Nada de bom a culpa pode trazer pelo fato de cristalizar o mal, de perpetuar em nós a ação nefasta do pretérito. Necessário, portanto, fazer o movimento psicológico de liberação da culpa, mobilizando o auto amor e a auto aceitação. Eis que o conhecer-se a si mesmo novamente se faz o intrumental precípuo. Se é verdade que ainda há muita noite em nós, é também verdade que o Amor Divino também é semente em nossa genética espiritual.
É preciso mobilizar a coragem do arrependimento. Arrepender-se é tomar consciência do erro e traçar uma meta de reparação, de reconstrução. Em outras palavras, avançar, mesmo que em terras inóspitas. Lembrar, sobretudo, que o trabalho é uma excelente e dinâmica forma de redenção, de recontrução. Reparar o erro nem sempre implica em permitir-se ao açoite em circunstâncias de dor. Isto está mais para a patologia destrutiva da punição do que para reparação. Reparar e reconstruir, eis o desafio.
Portanto é fundamental se implicar no serviço do Bem, onde você estiver. Retirar, com esforço próprio, os calhaus do caminho e plantar flores. Há um silencioso e insistente convite de Deus para nós. Ele nos convida a fazer jardins. Para ser jardineiros, porém, Deus nos convoca a ver a Beleza primeiramente em nós. Se ficarmos fixados em nossos entulhos mentais, com que condições veremos as pequenas margaridinhas que insistem em florescer nos terrenos mais áridos?
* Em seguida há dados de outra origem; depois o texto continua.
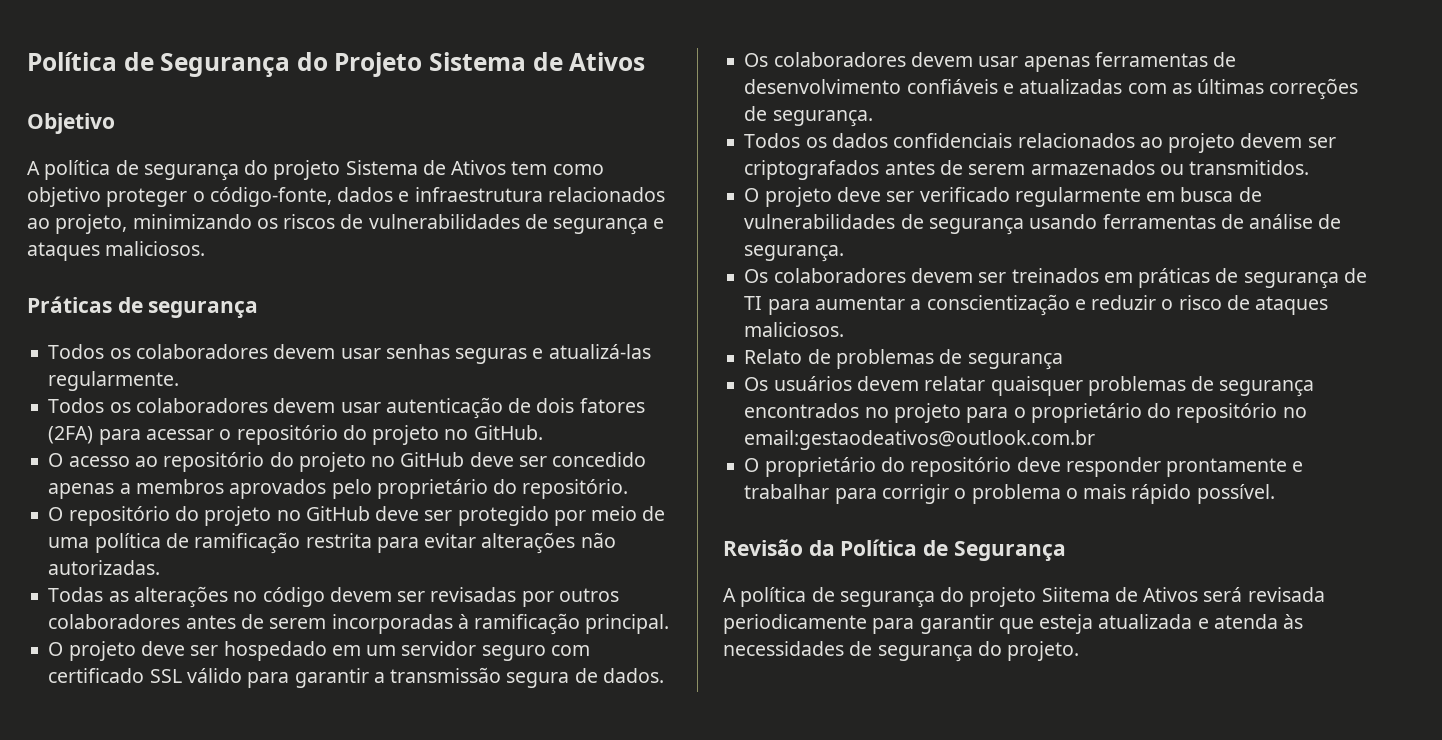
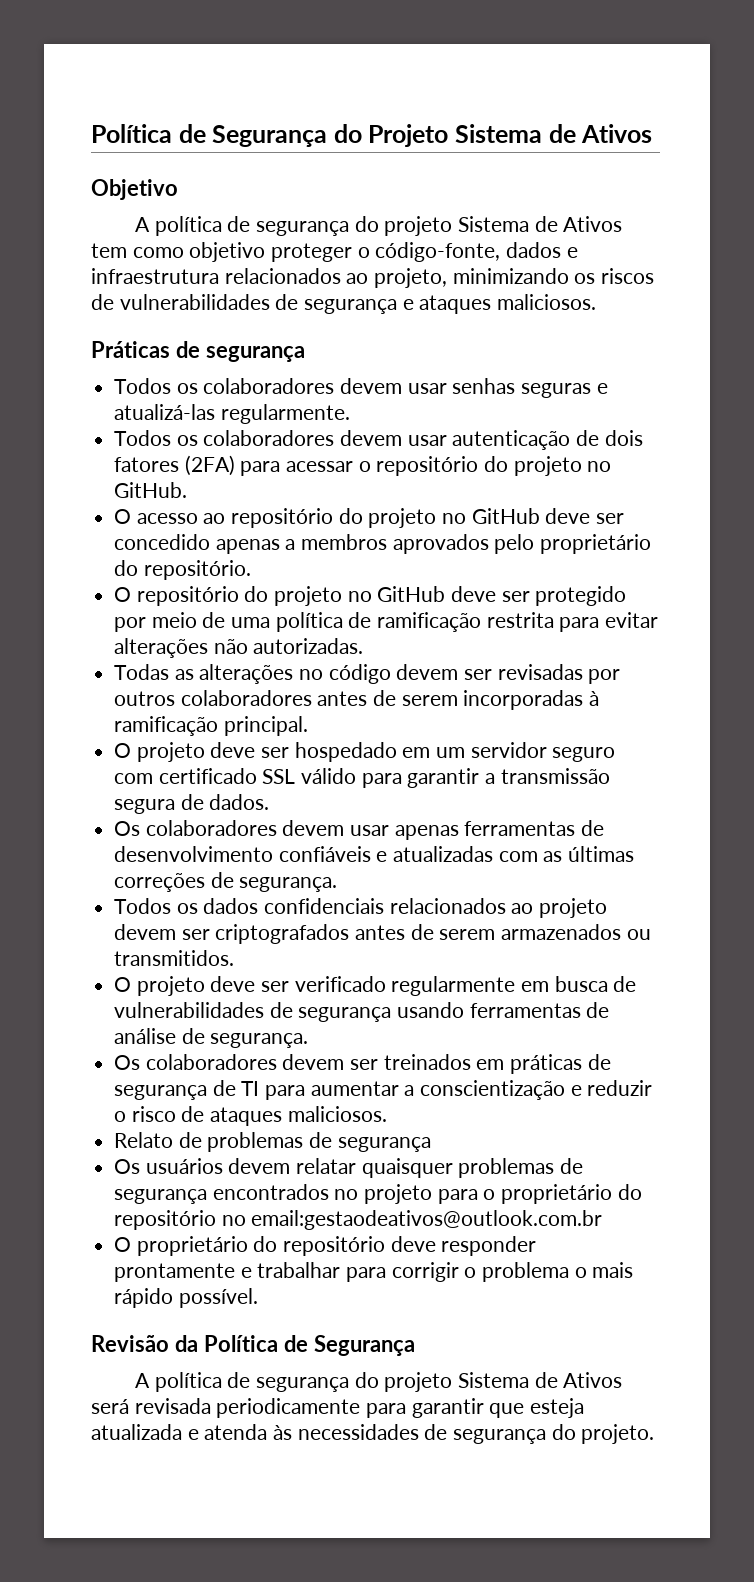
- A política de segurança do projeto Siitema de Ativos será revisada periodicamente para garantir que esteja atualizada e atenda às necessidades de segurança do projeto.
+ A política de segurança do projeto Sistema de Ativos será revisada periodicamente para garantir que esteja atualizada e atenda às necessidades de segurança do projeto.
Francisco de Assis, aquele que conversava com as cotovias, de forma acertada nos alertou que era preciso construir o céu dentro de nós.
Então façamos jardins íntimos. Já imaginou céu sem flores em abundância? Toda nossa existência é uma oportunidade de jardinar. Arregace as mangas, meu amigo, sem medo, sem peias, sem olhar para a retaguarda. A matéria prima é o momento presente, este que já se esvai. O passado já passou e o futuro depende da coragem de agora.Sem olhar mais para o passado, libera-te da culpa e semeia jardins, retira as pedras e planta novas sementes. Esta, em essência, é a razão de estarmos todos aqui.
Nane Mendonça
Referências:
Amélia Rodrigues/Divaldo Franco. Livro: Trigo de Deus. Editora Leal.
Joanna de Angelis/Divaldo Franco. Livro: Momentos de Meditação. Editora Leal.